Michigan launched legalized sports betting at the worst possible time.

The Great Lakes State began allowing in-person sports betting March 11, the same day the NBA suspended its season after Utah Jazz center Rudy Gobert tested positive for COVID-19.

Michigan’s commercial casinos generated just $105,548 in total revenue for the month of March due to no online betting and the fact that casinos closed less than a week after sports betting launched.

But there’s a chance online sports betting could come to Michigan sooner rather than later.

The state originally planned on instituting online sports betting in early 2021, as it estimated the rule-making process to take about a year.

A way to introduce online sports betting before 2021 would include using emergency rules to expedite the process, but Gov. Gretchen Whitmer could serve as a hurdle. Whitmer said she did not want emergency rules to be used for this legislation.

Rep. Brandt Iden, who was a key driver of legal sports betting in Michigan, said online betting could still launch this fall thanks to those emergency rules, since gaming tax revenues will fall well short of projections. That’s when lawmakers will take notice that the online betting process needs to be sped up.

“People are itching for sports to come back, as there is not a lot on the television,” Iden told “We have a glimmer of hope with the PGA this summer and football and soccer in the autumn, and there will be a lot of pent-up demand to bet on those sports.”

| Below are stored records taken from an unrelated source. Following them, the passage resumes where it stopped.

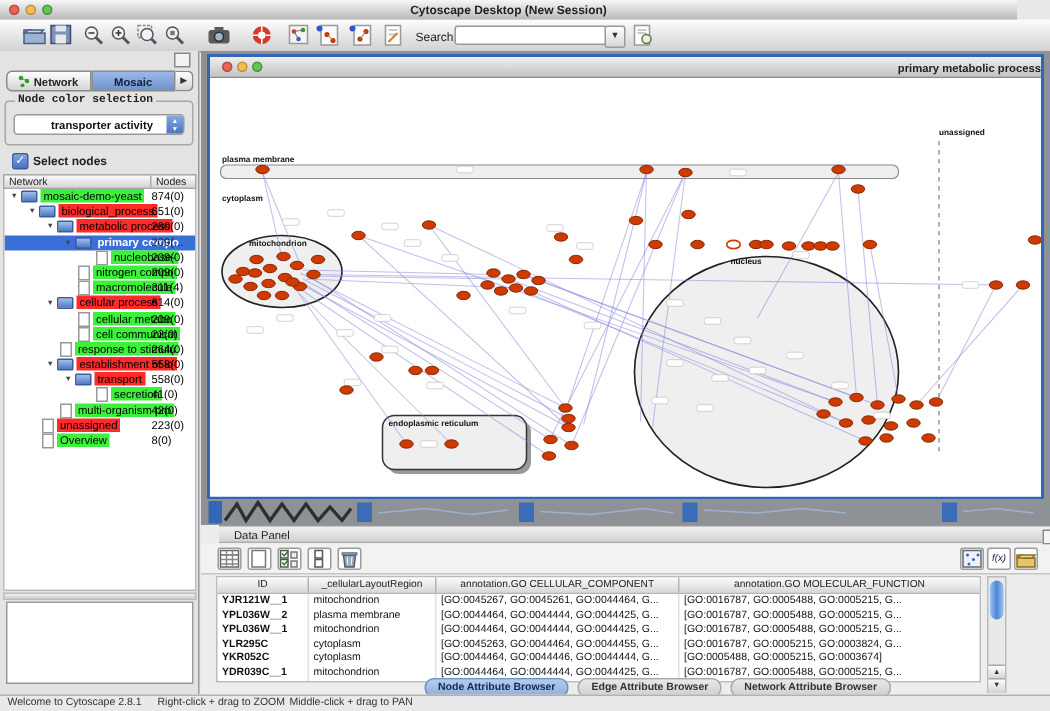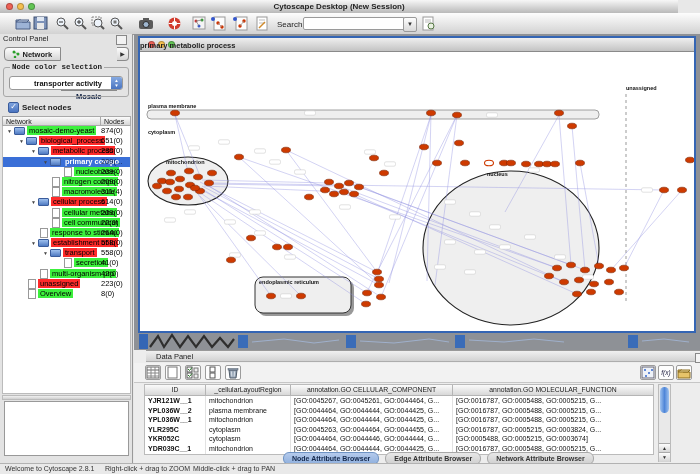"Control Panel" div { html: <div>Control Panel</div> -> none }
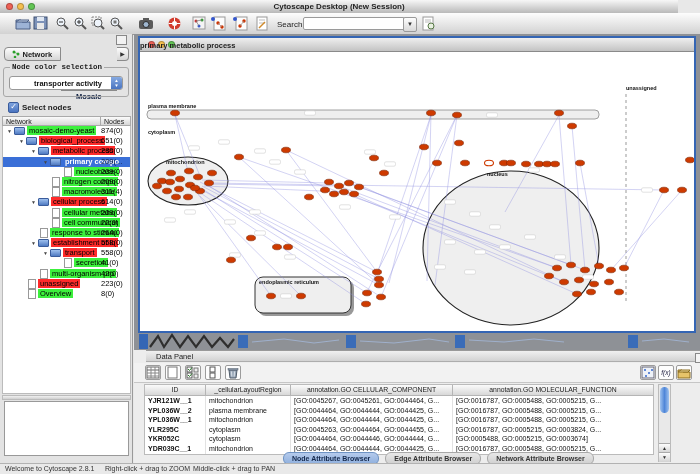"primary metabolic process" #net-title { text-align: left -> right }
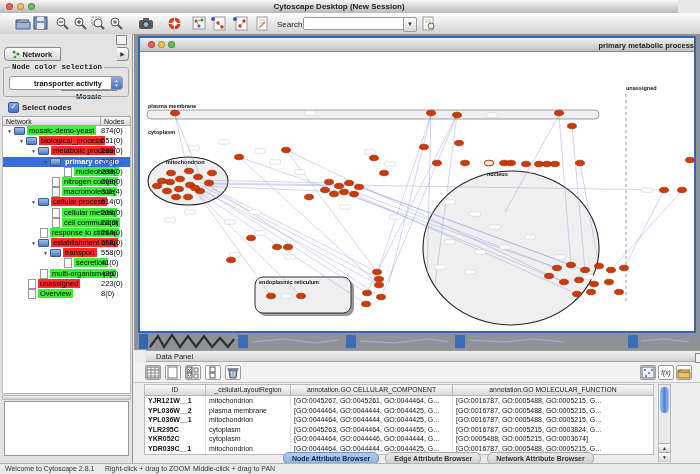"Mosaic" .cp-tab.sel { margin-top: 42px -> none }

Michigan could look to neighboring Indiana to gain insight into the financial boost mobile betting provides.

Online betting launched in Indiana just over a month after sports betting went live. In its first two full months, the state averaged a handle of $154.6 million per month.

When the time comes in Michigan, the public and stakeholders will both receive the opportunity to suggest modifications and additions to the rules, according to the Michigan Gaming Control Board.